ACTION ITEM: The answer must consist of every line from the entries below that contains the word "feelings".

RAW DATA:
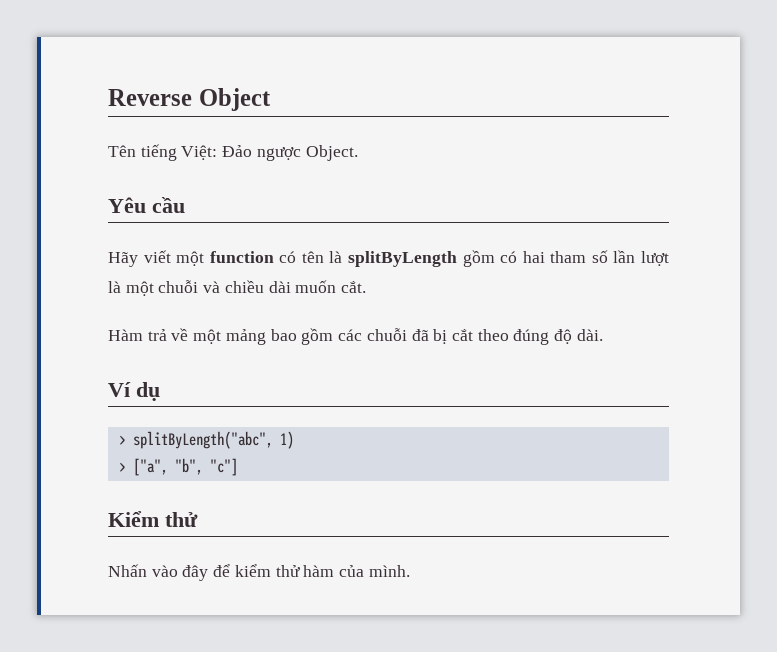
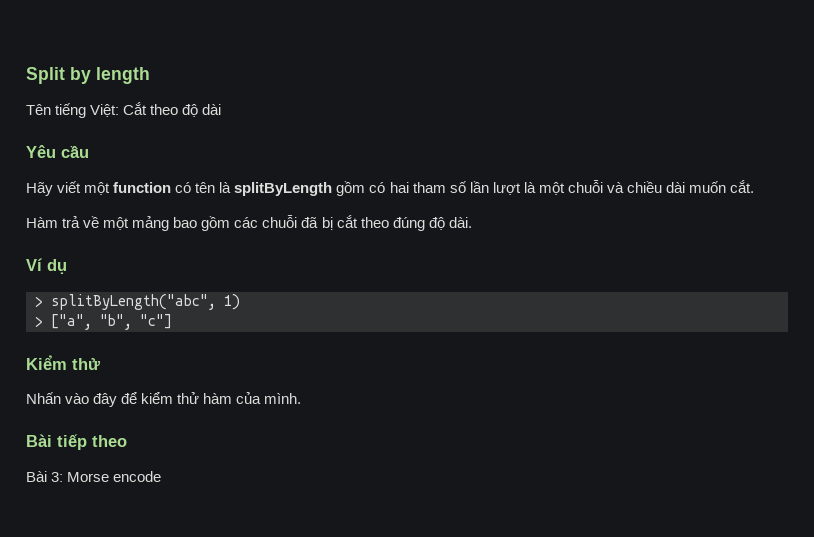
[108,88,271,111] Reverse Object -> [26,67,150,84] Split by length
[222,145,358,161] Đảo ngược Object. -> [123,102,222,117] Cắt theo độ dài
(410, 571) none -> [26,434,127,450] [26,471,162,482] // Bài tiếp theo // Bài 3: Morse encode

--

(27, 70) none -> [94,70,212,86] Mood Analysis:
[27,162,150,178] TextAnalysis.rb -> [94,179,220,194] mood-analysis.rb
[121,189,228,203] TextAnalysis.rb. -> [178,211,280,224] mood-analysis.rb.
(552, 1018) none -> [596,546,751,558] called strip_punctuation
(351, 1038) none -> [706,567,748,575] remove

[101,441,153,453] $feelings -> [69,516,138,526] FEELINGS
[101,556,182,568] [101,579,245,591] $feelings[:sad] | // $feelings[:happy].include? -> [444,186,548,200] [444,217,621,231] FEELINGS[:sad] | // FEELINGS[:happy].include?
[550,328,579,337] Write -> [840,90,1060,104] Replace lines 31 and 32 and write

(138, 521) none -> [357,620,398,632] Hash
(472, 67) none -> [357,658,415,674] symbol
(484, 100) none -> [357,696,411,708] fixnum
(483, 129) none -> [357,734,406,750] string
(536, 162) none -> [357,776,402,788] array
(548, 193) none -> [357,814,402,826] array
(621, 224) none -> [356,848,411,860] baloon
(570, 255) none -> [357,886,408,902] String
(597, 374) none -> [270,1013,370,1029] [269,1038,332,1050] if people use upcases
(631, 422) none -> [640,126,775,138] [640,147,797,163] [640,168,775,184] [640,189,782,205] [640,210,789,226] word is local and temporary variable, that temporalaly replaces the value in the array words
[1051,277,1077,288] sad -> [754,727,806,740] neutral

WRITTEN SOLUTION:
[101,441,153,453] $feelings -> [69,516,138,526] FEELINGS
[101,556,182,568] [101,579,245,591] $feelings[:sad] | // $feelings[:happy].include? -> [444,186,548,200] [444,217,621,231] FEELINGS[:sad] | // FEELINGS[:happy].include?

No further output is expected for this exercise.